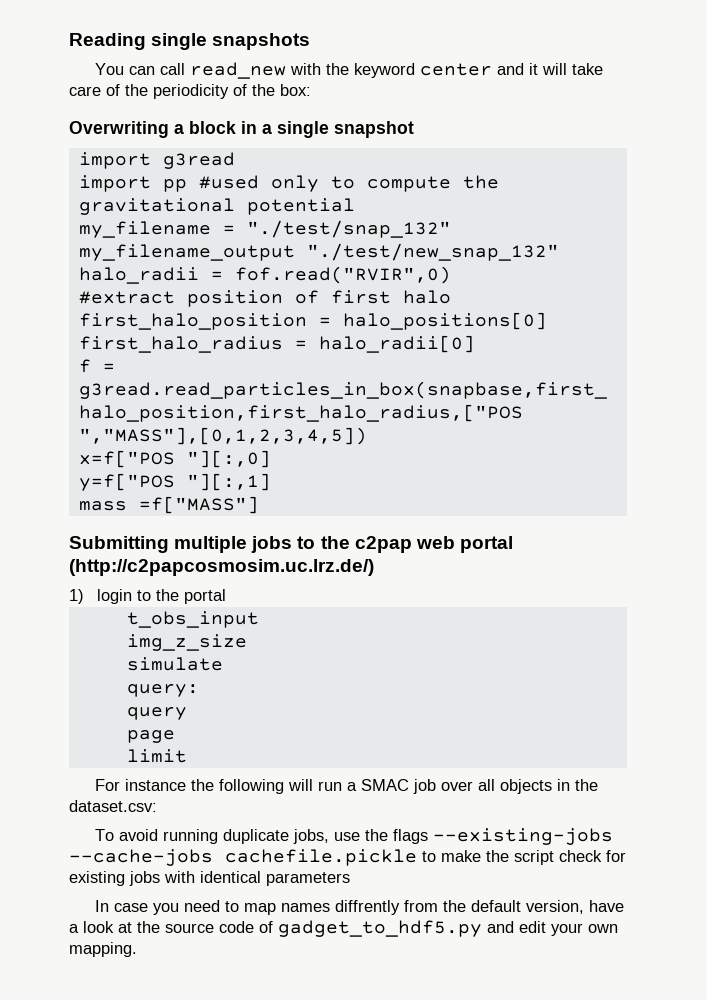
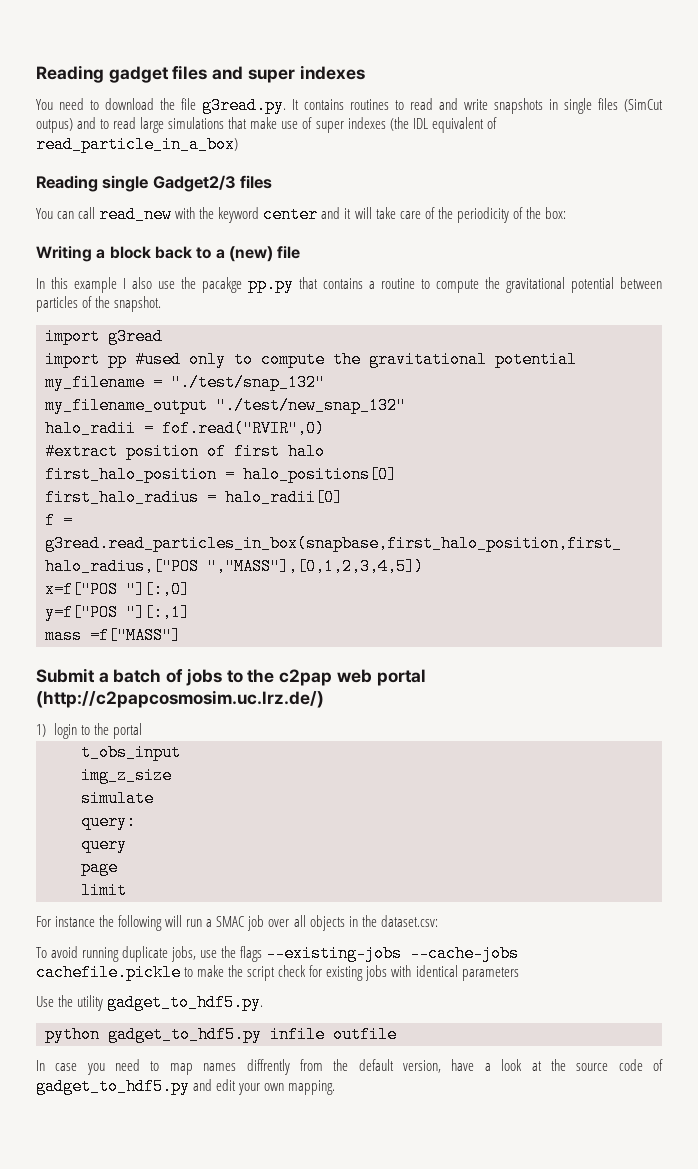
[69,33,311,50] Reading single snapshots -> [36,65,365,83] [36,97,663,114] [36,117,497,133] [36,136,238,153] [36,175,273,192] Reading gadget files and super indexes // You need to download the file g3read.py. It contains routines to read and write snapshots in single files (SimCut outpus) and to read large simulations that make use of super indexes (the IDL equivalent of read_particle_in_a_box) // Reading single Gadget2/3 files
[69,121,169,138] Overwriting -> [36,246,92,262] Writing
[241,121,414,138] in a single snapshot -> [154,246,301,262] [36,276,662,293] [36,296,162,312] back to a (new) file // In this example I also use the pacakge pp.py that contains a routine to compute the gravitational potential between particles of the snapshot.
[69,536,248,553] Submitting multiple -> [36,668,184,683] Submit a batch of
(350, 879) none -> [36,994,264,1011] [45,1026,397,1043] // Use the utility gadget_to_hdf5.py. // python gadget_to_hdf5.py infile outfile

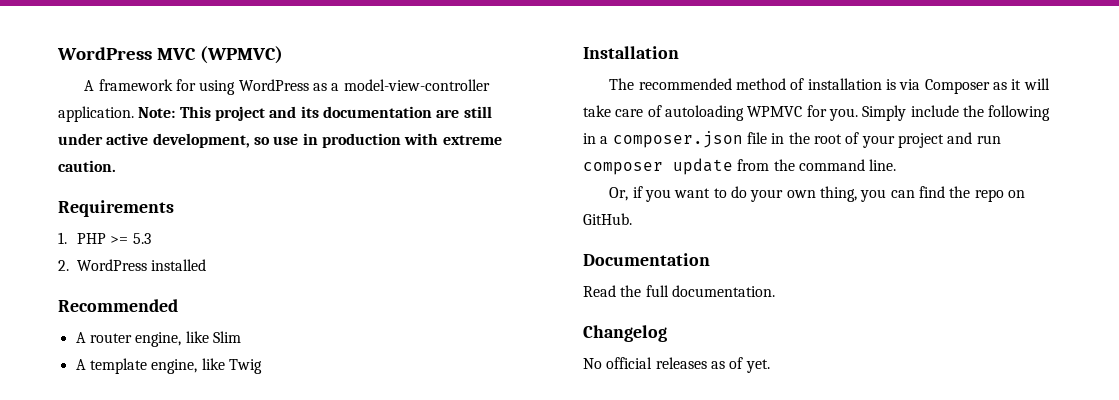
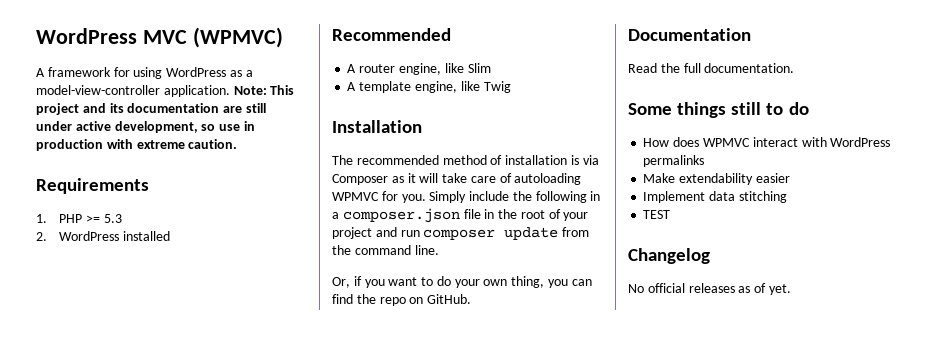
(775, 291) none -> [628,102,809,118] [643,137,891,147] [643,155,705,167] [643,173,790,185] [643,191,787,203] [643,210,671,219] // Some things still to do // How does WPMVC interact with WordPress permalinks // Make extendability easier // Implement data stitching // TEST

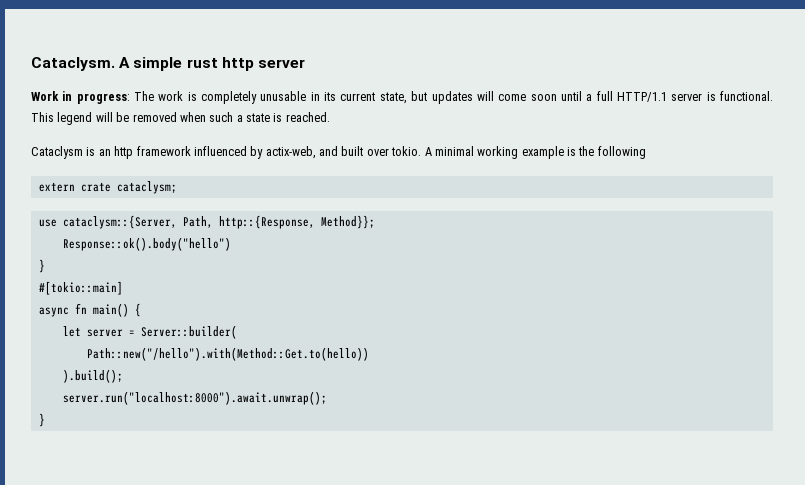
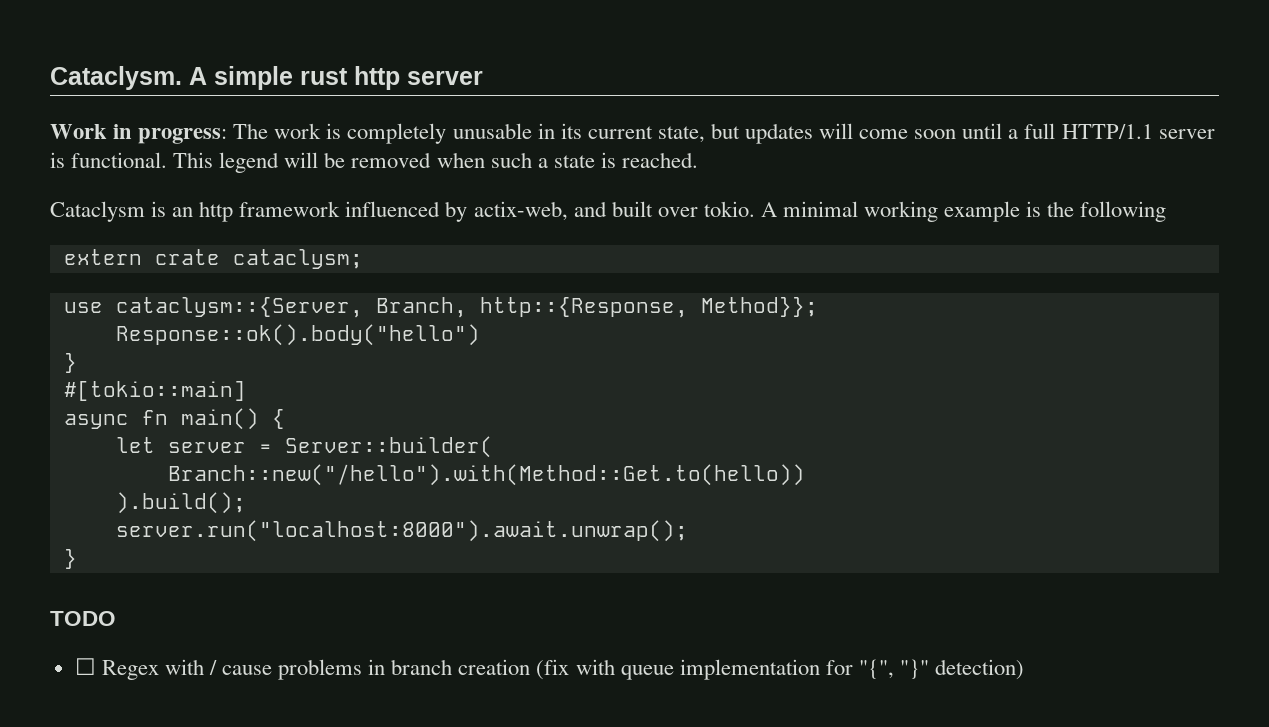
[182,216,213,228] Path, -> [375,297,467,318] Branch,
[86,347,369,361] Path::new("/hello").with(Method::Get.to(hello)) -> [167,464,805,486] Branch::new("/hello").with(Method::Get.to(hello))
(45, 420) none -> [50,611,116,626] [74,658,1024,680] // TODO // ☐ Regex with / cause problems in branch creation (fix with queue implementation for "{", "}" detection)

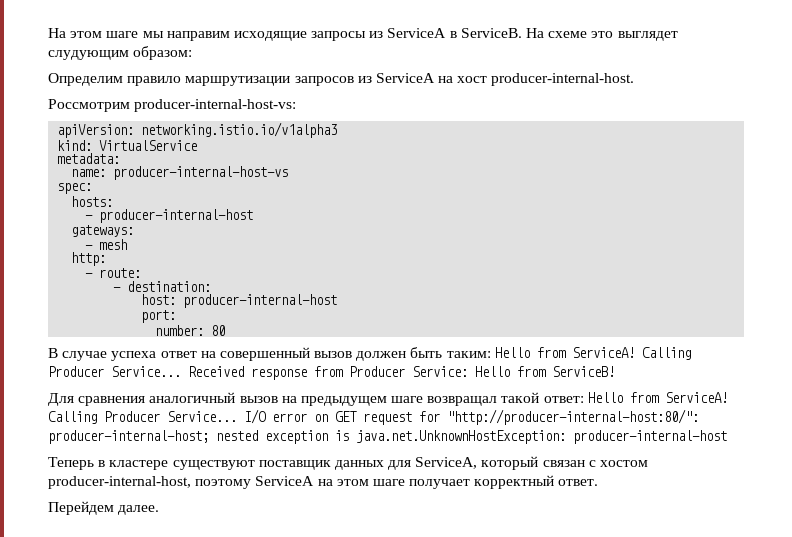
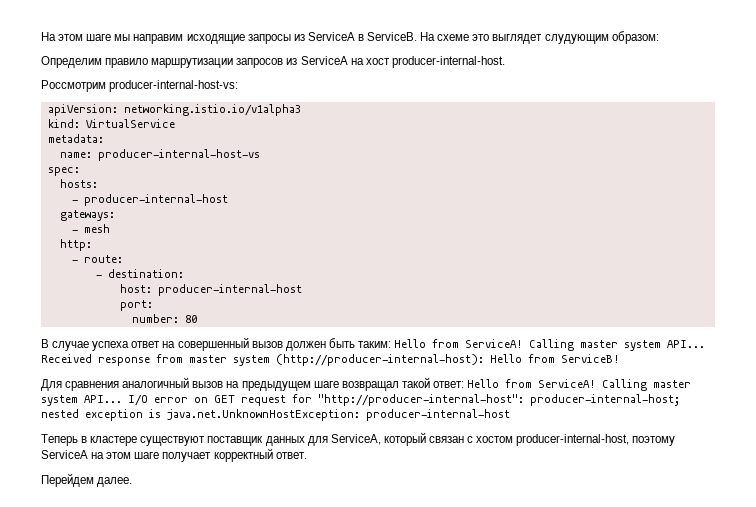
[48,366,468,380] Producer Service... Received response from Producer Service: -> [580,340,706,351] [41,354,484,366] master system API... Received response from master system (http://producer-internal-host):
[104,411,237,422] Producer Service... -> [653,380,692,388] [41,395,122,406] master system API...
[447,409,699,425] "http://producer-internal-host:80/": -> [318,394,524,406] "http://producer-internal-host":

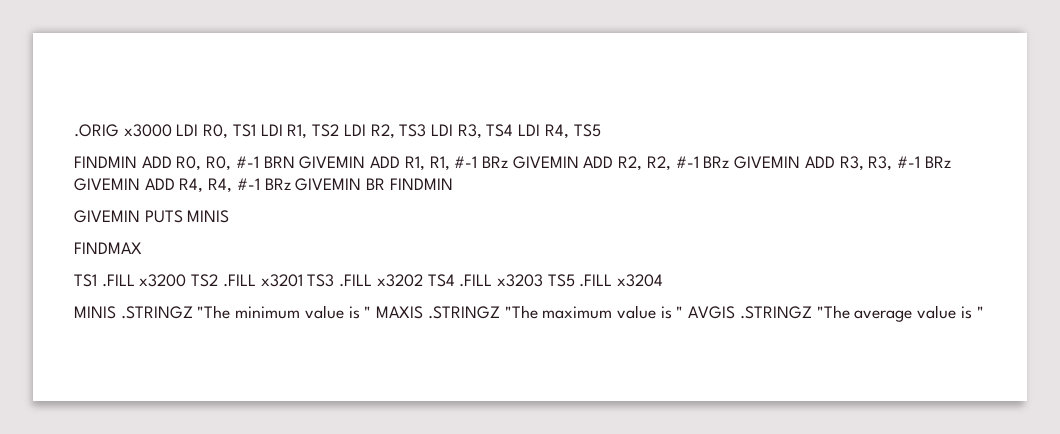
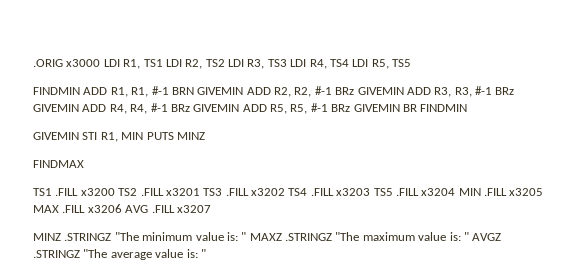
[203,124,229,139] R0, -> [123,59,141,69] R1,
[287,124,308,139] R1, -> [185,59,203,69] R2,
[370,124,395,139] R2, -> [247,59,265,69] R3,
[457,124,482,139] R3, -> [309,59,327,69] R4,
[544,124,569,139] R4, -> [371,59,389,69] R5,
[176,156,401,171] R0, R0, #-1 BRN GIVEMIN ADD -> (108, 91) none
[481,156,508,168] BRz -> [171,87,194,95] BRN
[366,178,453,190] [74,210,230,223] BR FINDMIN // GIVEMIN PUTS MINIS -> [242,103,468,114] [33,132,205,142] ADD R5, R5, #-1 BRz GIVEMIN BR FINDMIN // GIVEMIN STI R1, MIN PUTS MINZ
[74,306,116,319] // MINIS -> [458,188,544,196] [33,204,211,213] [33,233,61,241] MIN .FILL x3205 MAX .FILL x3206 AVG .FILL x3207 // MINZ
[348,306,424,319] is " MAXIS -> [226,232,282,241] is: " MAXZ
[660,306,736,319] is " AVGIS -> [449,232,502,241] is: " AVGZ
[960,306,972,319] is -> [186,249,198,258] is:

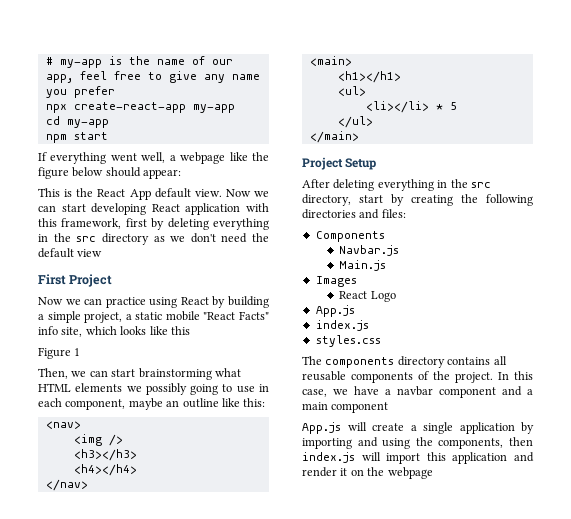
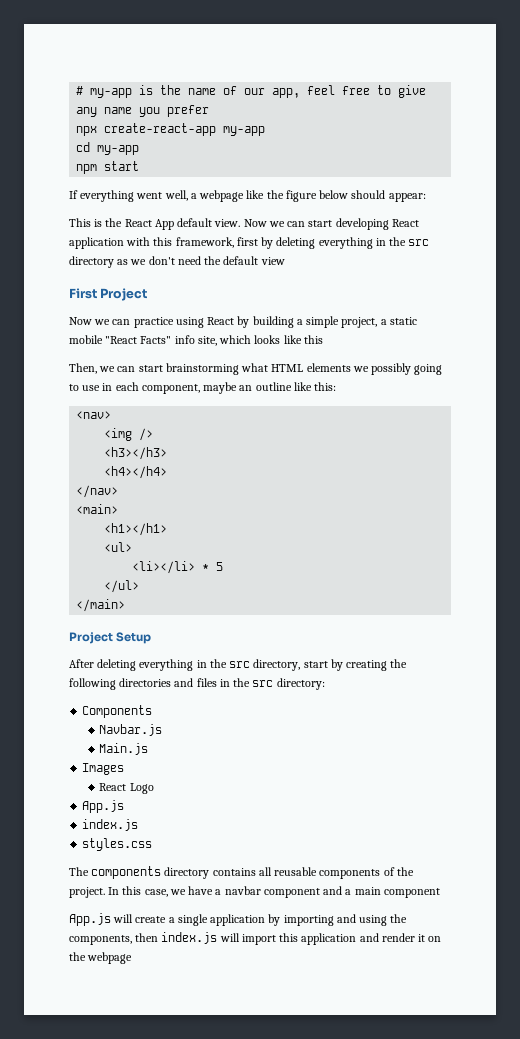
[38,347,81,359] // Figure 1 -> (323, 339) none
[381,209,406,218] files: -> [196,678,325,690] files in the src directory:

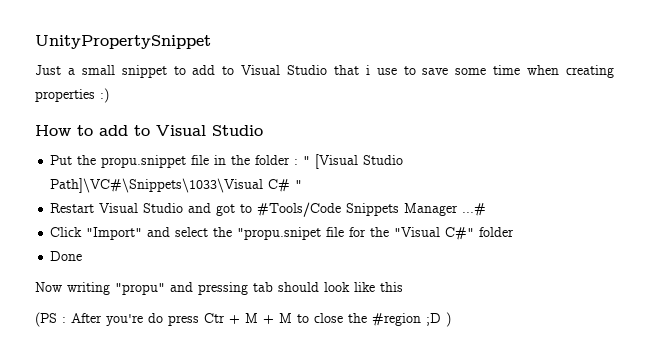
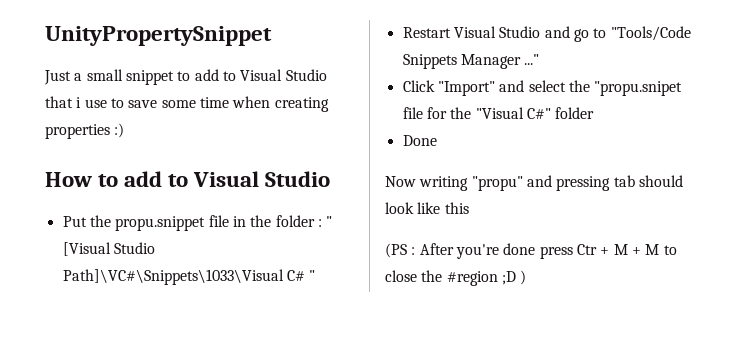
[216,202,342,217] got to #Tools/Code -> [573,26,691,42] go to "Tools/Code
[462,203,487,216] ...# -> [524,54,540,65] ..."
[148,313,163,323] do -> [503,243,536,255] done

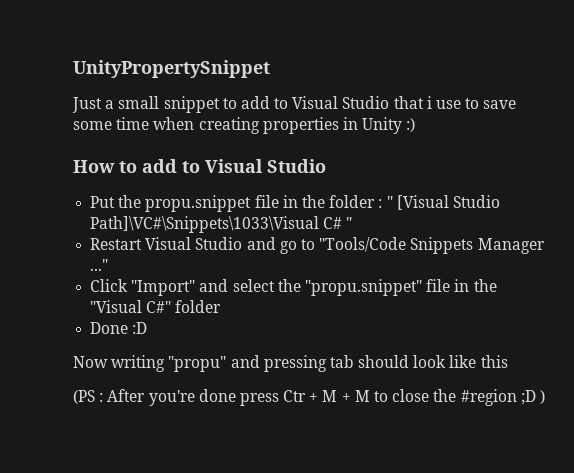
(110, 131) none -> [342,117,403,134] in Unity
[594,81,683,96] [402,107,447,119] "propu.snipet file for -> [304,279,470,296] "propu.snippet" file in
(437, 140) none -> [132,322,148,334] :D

The task:
Restating the data word for word is the task, and pictures are to be omitted.

Expected output:
[69,33,311,50] Reading single snapshots -> [36,65,365,83] [36,97,663,114] [36,117,497,133] [36,136,238,153] [36,175,273,192] Reading gadget files and super indexes // You need to download the file g3read.py. It contains routines to read and write snapshots in single files (SimCut outpus) and to read large simulations that make use of super indexes (the IDL equivalent of read_particle_in_a_box) // Reading single Gadget2/3 files
[69,121,169,138] Overwriting -> [36,246,92,262] Writing
[241,121,414,138] in a single snapshot -> [154,246,301,262] [36,276,662,293] [36,296,162,312] back to a (new) file // In this example I also use the pacakge pp.py that contains a routine to compute the gravitational potential between particles of the snapshot.
[69,536,248,553] Submitting multiple -> [36,668,184,683] Submit a batch of
(350, 879) none -> [36,994,264,1011] [45,1026,397,1043] // Use the utility gadget_to_hdf5.py. // python gadget_to_hdf5.py infile outfile

(775, 291) none -> [628,102,809,118] [643,137,891,147] [643,155,705,167] [643,173,790,185] [643,191,787,203] [643,210,671,219] // Some things still to do // How does WPMVC interact with WordPress permalinks // Make extendability easier // Implement data stitching // TEST

[182,216,213,228] Path, -> [375,297,467,318] Branch,
[86,347,369,361] Path::new("/hello").with(Method::Get.to(hello)) -> [167,464,805,486] Branch::new("/hello").with(Method::Get.to(hello))
(45, 420) none -> [50,611,116,626] [74,658,1024,680] // TODO // ☐ Regex with / cause problems in branch creation (fix with queue implementation for "{", "}" detection)

[48,366,468,380] Producer Service... Received response from Producer Service: -> [580,340,706,351] [41,354,484,366] master system API... Received response from master system (http://producer-internal-host):
[104,411,237,422] Producer Service... -> [653,380,692,388] [41,395,122,406] master system API...
[447,409,699,425] "http://producer-internal-host:80/": -> [318,394,524,406] "http://producer-internal-host":

[203,124,229,139] R0, -> [123,59,141,69] R1,
[287,124,308,139] R1, -> [185,59,203,69] R2,
[370,124,395,139] R2, -> [247,59,265,69] R3,
[457,124,482,139] R3, -> [309,59,327,69] R4,
[544,124,569,139] R4, -> [371,59,389,69] R5,
[176,156,401,171] R0, R0, #-1 BRN GIVEMIN ADD -> (108, 91) none
[481,156,508,168] BRz -> [171,87,194,95] BRN
[366,178,453,190] [74,210,230,223] BR FINDMIN // GIVEMIN PUTS MINIS -> [242,103,468,114] [33,132,205,142] ADD R5, R5, #-1 BRz GIVEMIN BR FINDMIN // GIVEMIN STI R1, MIN PUTS MINZ
[74,306,116,319] // MINIS -> [458,188,544,196] [33,204,211,213] [33,233,61,241] MIN .FILL x3205 MAX .FILL x3206 AVG .FILL x3207 // MINZ
[348,306,424,319] is " MAXIS -> [226,232,282,241] is: " MAXZ
[660,306,736,319] is " AVGIS -> [449,232,502,241] is: " AVGZ
[960,306,972,319] is -> [186,249,198,258] is:

[38,347,81,359] // Figure 1 -> (323, 339) none
[381,209,406,218] files: -> [196,678,325,690] files in the src directory:

[216,202,342,217] got to #Tools/Code -> [573,26,691,42] go to "Tools/Code
[462,203,487,216] ...# -> [524,54,540,65] ..."
[148,313,163,323] do -> [503,243,536,255] done

(110, 131) none -> [342,117,403,134] in Unity
[594,81,683,96] [402,107,447,119] "propu.snipet file for -> [304,279,470,296] "propu.snippet" file in
(437, 140) none -> [132,322,148,334] :D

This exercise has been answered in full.